Notably, LBD mutations in certain Kainate receptors also reduce cell-surface expression in cultured cells (Valluru et al., 2005). While IR8a (and IR25a) may associate with unknown ligands important for trafficking, we favor instead a model in which the conformation of coreceptor LBDs contributes to a scaffold for correct assembly of an IR complex to ensure only functional heteromers reach sensory cilia. VX770 In contrast to IR8a and IR25a, evolution of odor-specific IRs, such as IR84a and IR75a, was accompanied by a significant reduction in the structural complexity, as these proteins lack an ATD and bear only short, and apparently dispensable,
cytosolic C termini. Divergent LBDs and pore filters in these proteins appear to confer specificity of odor recognition and ion conduction properties of IR-receptor complexes, respectively. Traces of ancestral glutamate-binding mechanisms are detectable, however, as we show that a glutamate-conjugating arginine is conserved
and essential in IR84a for recognition of its odor ligand, phenylacetaldehyde. Odor-specific IR sequences may provide a valuable source of natural (and functional) “site-directed mutants” to understand how the ion conduction and other properties of these ligand-gated ion channels are specified at the molecular level.
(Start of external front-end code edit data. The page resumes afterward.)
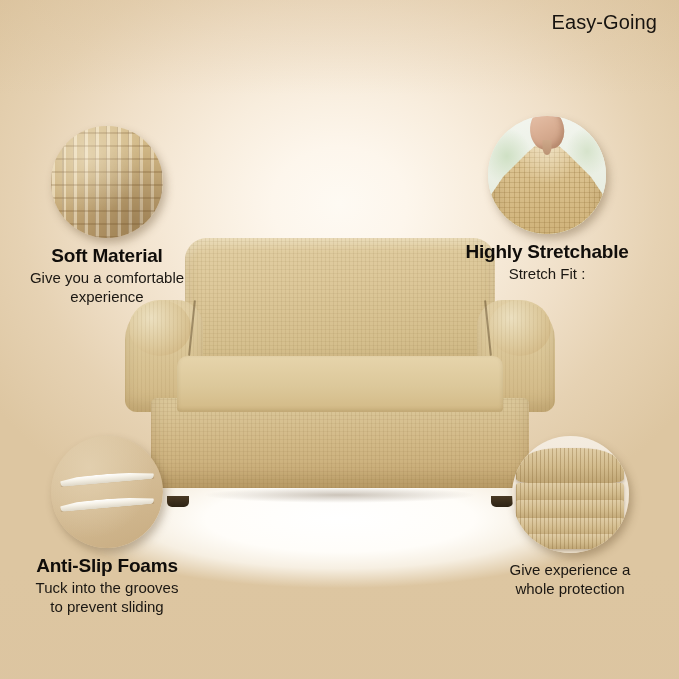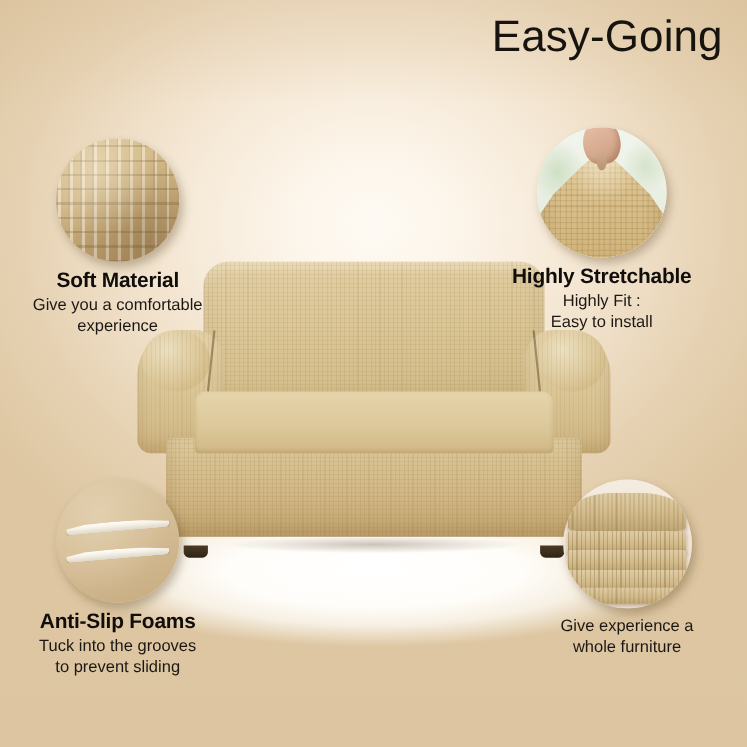--- a/index.html
+++ b/index.html
@@ -30,21 +30,21 @@
     position:absolute; left:50%; transform:translateX(-50%);
     bottom:86px; width:560px; height:120px;
     background:radial-gradient(ellipse 50% 58% at 50% 38%,
                #ffffff 0%, #fffdf9 48%, rgba(255,253,248,.75) 72%, rgba(255,253,248,0) 100%);
     pointer-events:none;
   }
 
   
   #brand{
     position:absolute; top:11px; right:22px;
-    font-size:40px; font-weight:400; color:#17130f;
+    font-size:20px; font-weight:400; color:#17130f;
     letter-spacing:.1px; white-space:nowrap;
   }
 
   
   .feature{ position:absolute; width:218px; }
   .feature.tl{ left:-2px;  top:126px; }
   .feature.tr{ left:438px; top:116px; }
   .feature.bl{ left:-2px;  top:436px; }
   .feature.br{ left:461px; top:436px; }
 
@@ -269,22 +269,21 @@
     <div class="circle tex-stretch">
       <div class="st-sky"></div>
       <div class="st-fab"></div>
       <div class="st-hand"></div>
       <div class="st-pinch"></div>
     </div>
   </div>
   <div class="caption">
     <div class="f-title">Highly Stretchable</div>
     <div class="f-sub">
-      <span>Highly Fit :</span>
-      <span>Easy to install</span>
+      <span>Stretch Fit :</span>
     </div>
   </div>
 </div>
 
 <div class="feature bl">
   <div class="circle-wrap">
     <div class="circle tex-foam">
       <div class="foam-rod r1"></div>
       <div class="foam-rod r2"></div>
     </div>
@@ -306,16 +305,16 @@
         <div class="el-band b2"></div>
         <div class="el-band b3"></div>
         <div class="el-band b4"></div>
         <div class="el-band b5"></div>
       </div>
     </div>
   </div>
   <div class="caption">
     <div class="f-sub">
       <span>Give experience a</span>
-      <span>whole furniture</span>
+      <span>whole protection</span>
     </div>
   </div>
 </div>
 
 </body></html>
Our reconstitution of olfactory responses using a combination of three distinct IRs (IR25a, IR76a, and IR76b) highlights a further level of sophistication in how these proteins assemble into functional odor-sensing complexes. While IR76a is very likely to define ligand-specificity, the precise contributions of IR25a and a second putative SKI-606 in vitro coreceptor, IR76b, have not yet been resolved. It is possible that IR76b, which is more closely related to odor-specific IRs than to IR25a or IR8a, recognizes an unknown chemical ligand, whose copresence with phenylethyl amine in an odor blend could lead to synergistic or diminished neuronal responsiveness. Further variations
in IR complexes are apparent. For example, IR25a is likely to have IR76b-independent roles as a coreceptor for sacculus and aristal odor-specific IRs, as not the latter receptor is not expressed in these structures (Benton et al., 2009). Moreover, the ammonia receptor in ac1 is independent of both IR8a and IR25a. Thus, while OR-expressing neurons in vertebrates and insects encode odor stimuli through the activity of singularly expressed odor-specific receptors (Touhara and Vosshall, 2009), the IRs appear to function in “combinatorial codes” within individual OSNs. These may define unique ligand sensitivities and signaling dynamics akin to the heteromer-specific properties of iGluRs in synaptic localization and signaling (Coussen, 2009, Greger et al., 2007 and Kohr, 2006). In contrast to iGluRs (Walker et al., 2006), however, IRs do not appear to depend upon additional accessory proteins, such as TARPs (Tomita, 2010), for cell surface expression or function.